RESUMO
Aggregation of Cu-Zn superoxide dismutase (SOD1) is implicated in the motor neuron disease, amyotrophic lateral sclerosis (ALS). Although more than 140 disease mutations of SOD1 are available, their stability or aggregation behaviors in membrane environment are not correlated with disease pathophysiology. Here, we use multiple mutational variants of SOD1 to show that the absence of Zn, and not Cu, significantly impacts membrane attachment of SOD1 through two loop regions facilitating aggregation driven by lipid-induced conformational changes. These loop regions influence both the primary (through Cu intake) and the gain of function (through aggregation) of SOD1 presumably through a shared conformational landscape. Combining experimental and theoretical frameworks using representative ALS disease mutants, we develop a 'co-factor derived membrane association model' wherein mutational stress closer to the Zn (but not to the Cu) pocket is responsible for membrane association-mediated toxic aggregation and survival time scale after ALS diagnosis.

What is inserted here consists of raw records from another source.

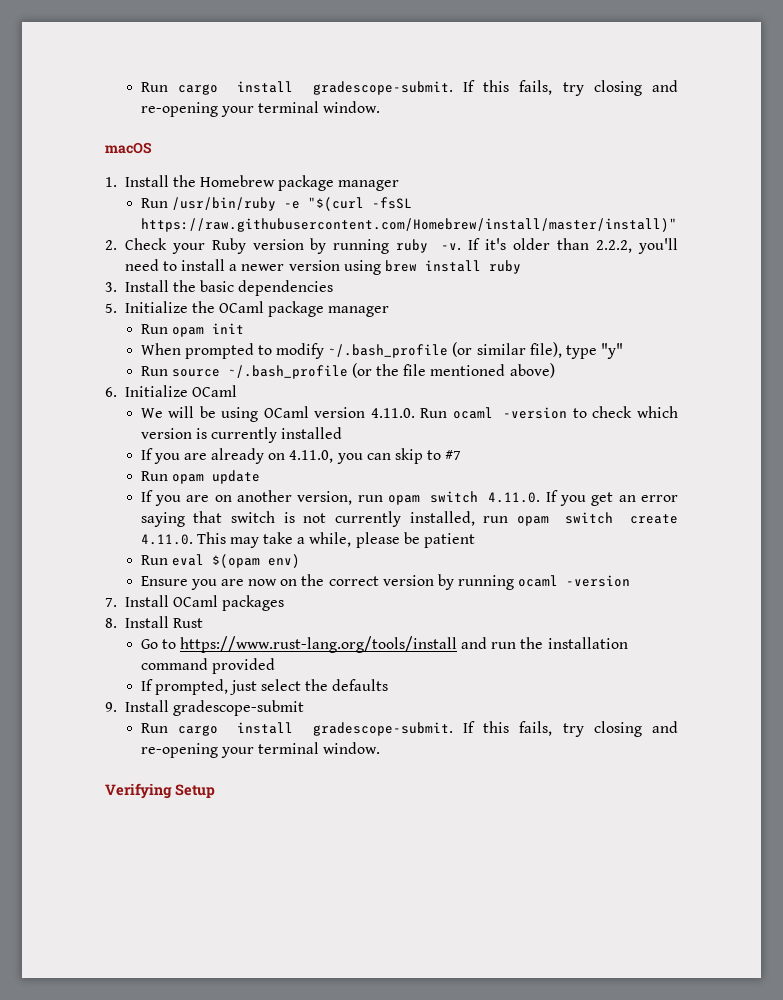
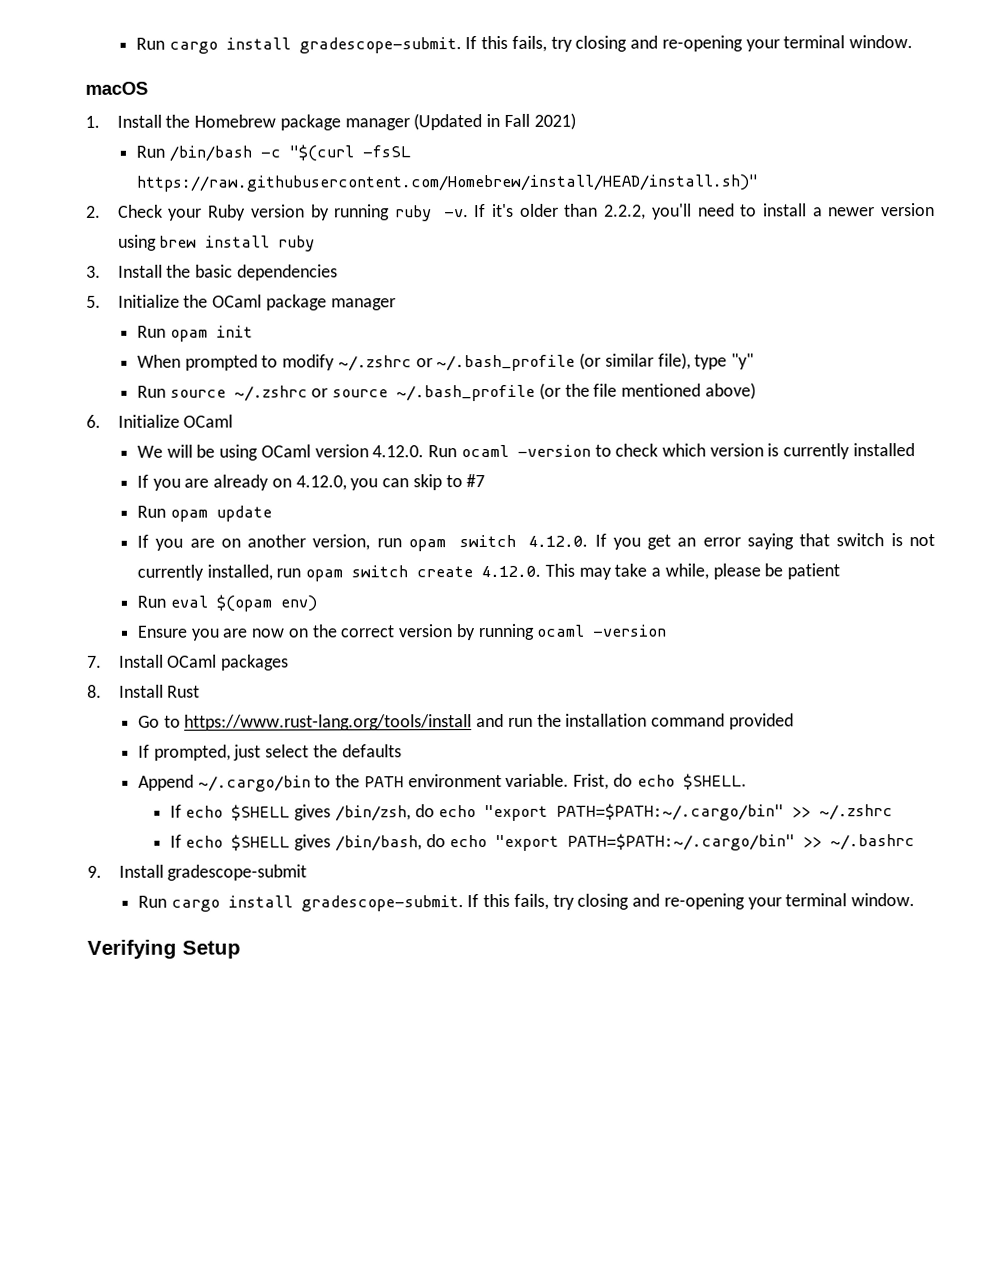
[140,197,300,211] // Run /usr/bin/ruby -e -> [413,112,576,131] [135,145,281,162] (Updated in Fall 2021) // Run /bin/bash -c
[140,218,677,232] https://raw.githubusercontent.com/Homebrew/install/master/install)" -> [135,174,758,192] https://raw.githubusercontent.com/Homebrew/install/HEAD/install.sh)"
(325, 351) none -> [337,355,433,372] ~/.zshrc or
(220, 373) none -> [233,385,389,402] ~/.zshrc or source
[370,408,415,418] 4.11.0. -> [372,445,425,458] 4.12.0.
[289,450,334,463] 4.11.0, -> [295,475,347,491] 4.12.0,
[488,492,541,503] 4.11.0. -> [528,535,589,547] 4.12.0.
[140,534,193,545] 4.11.0. -> [481,565,542,578] 4.12.0.
(389, 685) none -> [137,773,747,792] [169,803,894,822] [169,833,916,852] // Append ~/.cargo/bin to the PATH environment variable. Frist, do echo $SHELL. // If echo $SHELL gives /bin/zsh, do echo "export PATH=$PATH:~/.cargo/bin" >> ~/.zshrc // If echo $SHELL gives /bin/bash, do echo "export PATH=$PATH:~/.cargo/bin" >> ~/.bashrc

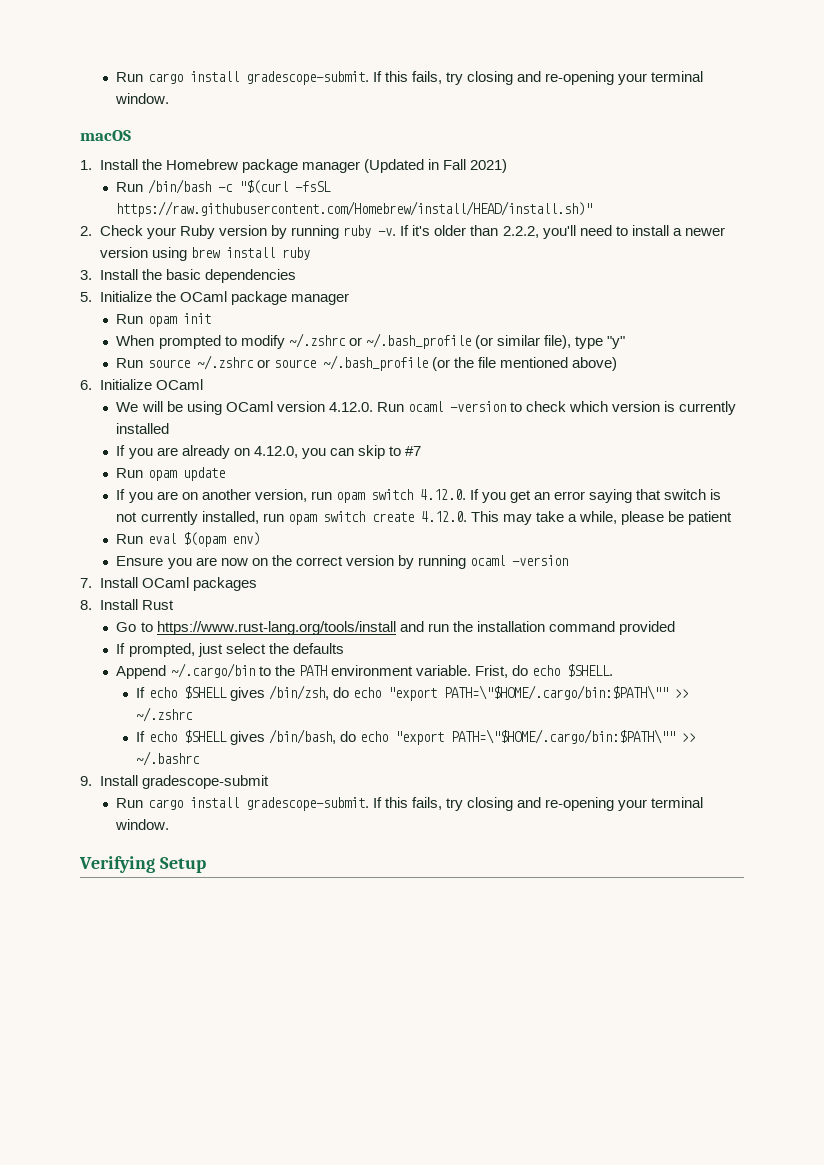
[556,803,785,821] PATH=$PATH:~/.cargo/bin" -> [443,685,668,700] PATH=\"$HOME/.cargo/bin:$PATH\""
[567,833,796,851] PATH=$PATH:~/.cargo/bin" -> [450,729,675,744] PATH=\"$HOME/.cargo/bin:$PATH\""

Amyotrophic lateral sclerosis, or ALS, is an incurable neurodegenerative disease in which a person slowly loses specialized nerve cells that control voluntary movement. It is not fully understood what causes this fatal disease. However, it is suspected that clumps, or aggregates, of a protein called SOD1 in nerve cells may play a crucial role. More than 140 mutations in the gene for SOD1 have been linked to ALS, with varying degrees of severity. But it is still unclear how these mutations cause SOD1 aggregation or how different mutations influence the survival rate of the disease. The protein SOD1 contains a copper ion and a zinc ion, and it is possible that mutations that affect how these two ions bind to SOD1 influences the severity of the disease. To investigate this, Sannigrahi, Chowdhury, Das et al. genetically engineered mutants of the SOD1 protein which each contain only one metal ion. Experiments on these mutated proteins showed that the copper ion is responsible for the protein's role in neutralizing harmful reactive molecules, while the zinc ion stabilizes the protein against aggregation. Sannigrahi et al. found that when the zinc ion was removed, the SOD1 protein attached to a structure inside the cell called the mitochondria and formed toxic aggregates. Sannigrahi et al. then used these observations to build a computational model that incorporated different mutations that have been previously associated with ALS. The model suggests that mutations close to the site where zinc binds to the SOD1 protein increase disease severity and shorten survival time after diagnosis. This model was then experimentally validated using two disease variants of ALS that have mutations close to the sites where zinc or copper binds. These findings still need to be tested in animals and humans to see if these mechanisms hold true in a multicellular organism. This discovery could help design new ALS treatments that target the zinc binding site on SOD1 or disrupt the protein's interactions with the mitochondria.